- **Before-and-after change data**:
◇ ◇ ◇ ◇ ◇ ◇ ◇

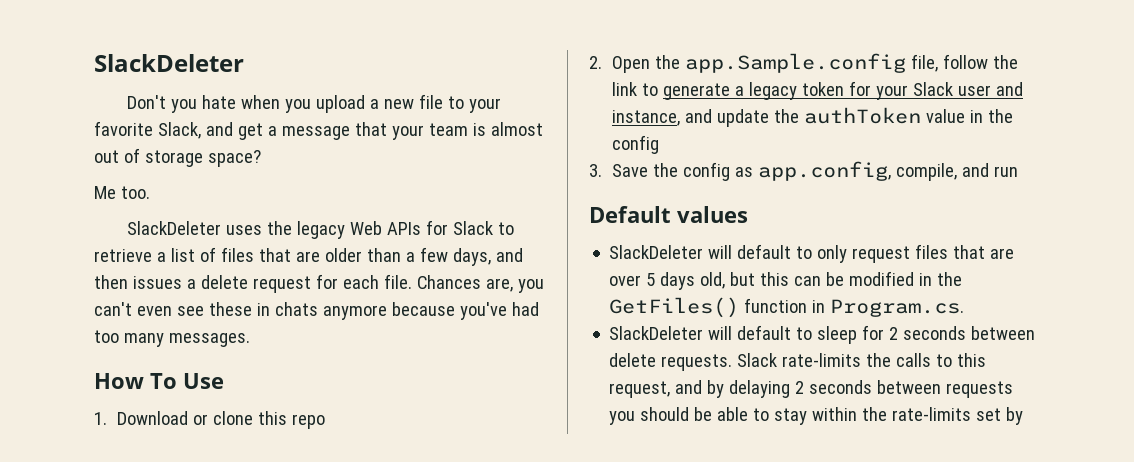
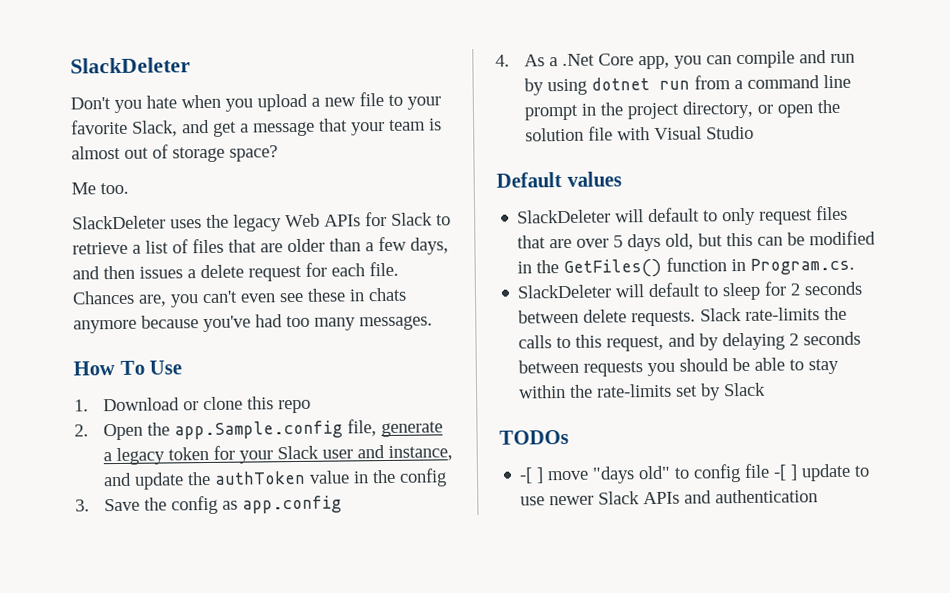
- 2. Open the app.Sample.config file, follow the link to generate a legacy token for your Slack user and instance, and update the authToken value in the config
+ 2. Open the app.Sample.config file, generate a legacy token for your Slack user and instance, and update the authToken value in the config
- 3. Save the config as app.config, compile, and run
+ 3. Save the config as app.config
+ 4. As a .Net Core app, you can compile and run by using dotnet run from a command line prompt in the project directory, or open the solution file with Visual Studio
- Slack rate-limits the calls to this request, and by delaying 2 seconds between requests you should be able to stay within the rate-limits set by
+ Slack rate-limits the calls to this request, and by delaying 2 seconds between requests you should be able to stay within the rate-limits set by Slack
+ TODOs
+ -[ ] move "days old" to config file -[ ] update to use newer Slack APIs and authentication

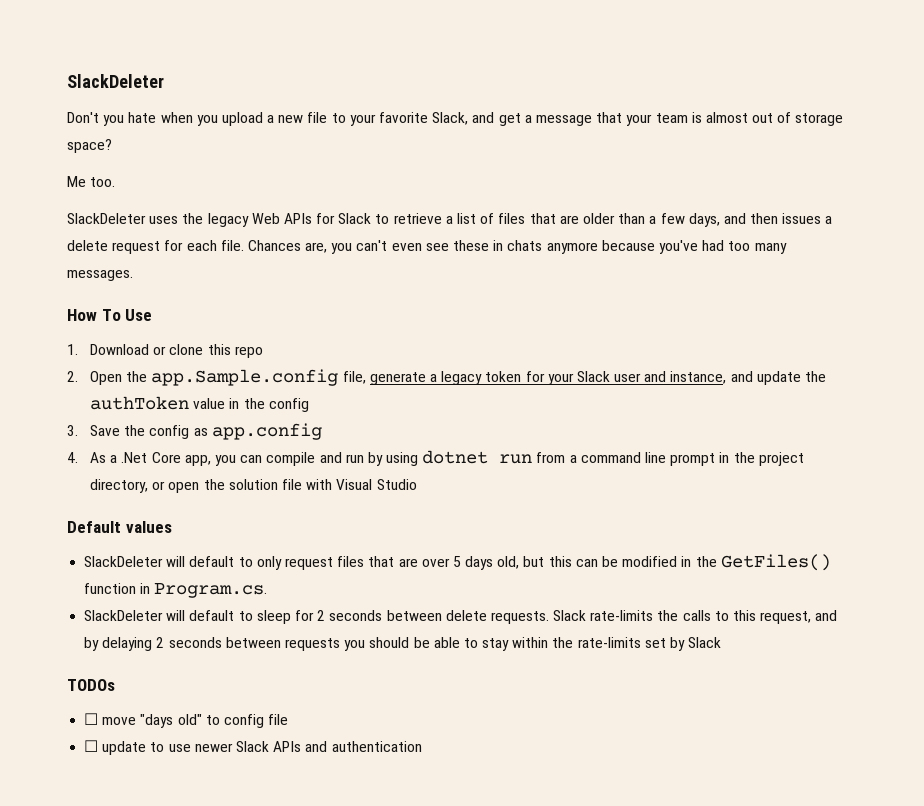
- -[ ] move "days old" to config file -[ ] update to use newer Slack APIs and authentication
+ ☐ move "days old" to config file
+ ☐ update to use newer Slack APIs and authentication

◇ ◇ ◇ ◇ ◇ ◇ ◇

- **INSTRUCTIONS TO FOLLOW**: Wherever a picture appears, omit it; copy the rest of the data exactly.

- **SOLUTION BELOW**:
- 2. Open the app.Sample.config file, follow the link to generate a legacy token for your Slack user and instance, and update the authToken value in the config
+ 2. Open the app.Sample.config file, generate a legacy token for your Slack user and instance, and update the authToken value in the config
- 3. Save the config as app.config, compile, and run
+ 3. Save the config as app.config
+ 4. As a .Net Core app, you can compile and run by using dotnet run from a command line prompt in the project directory, or open the solution file with Visual Studio
- Slack rate-limits the calls to this request, and by delaying 2 seconds between requests you should be able to stay within the rate-limits set by
+ Slack rate-limits the calls to this request, and by delaying 2 seconds between requests you should be able to stay within the rate-limits set by Slack
+ TODOs
+ -[ ] move "days old" to config file -[ ] update to use newer Slack APIs and authentication

- -[ ] move "days old" to config file -[ ] update to use newer Slack APIs and authentication
+ ☐ move "days old" to config file
+ ☐ update to use newer Slack APIs and authentication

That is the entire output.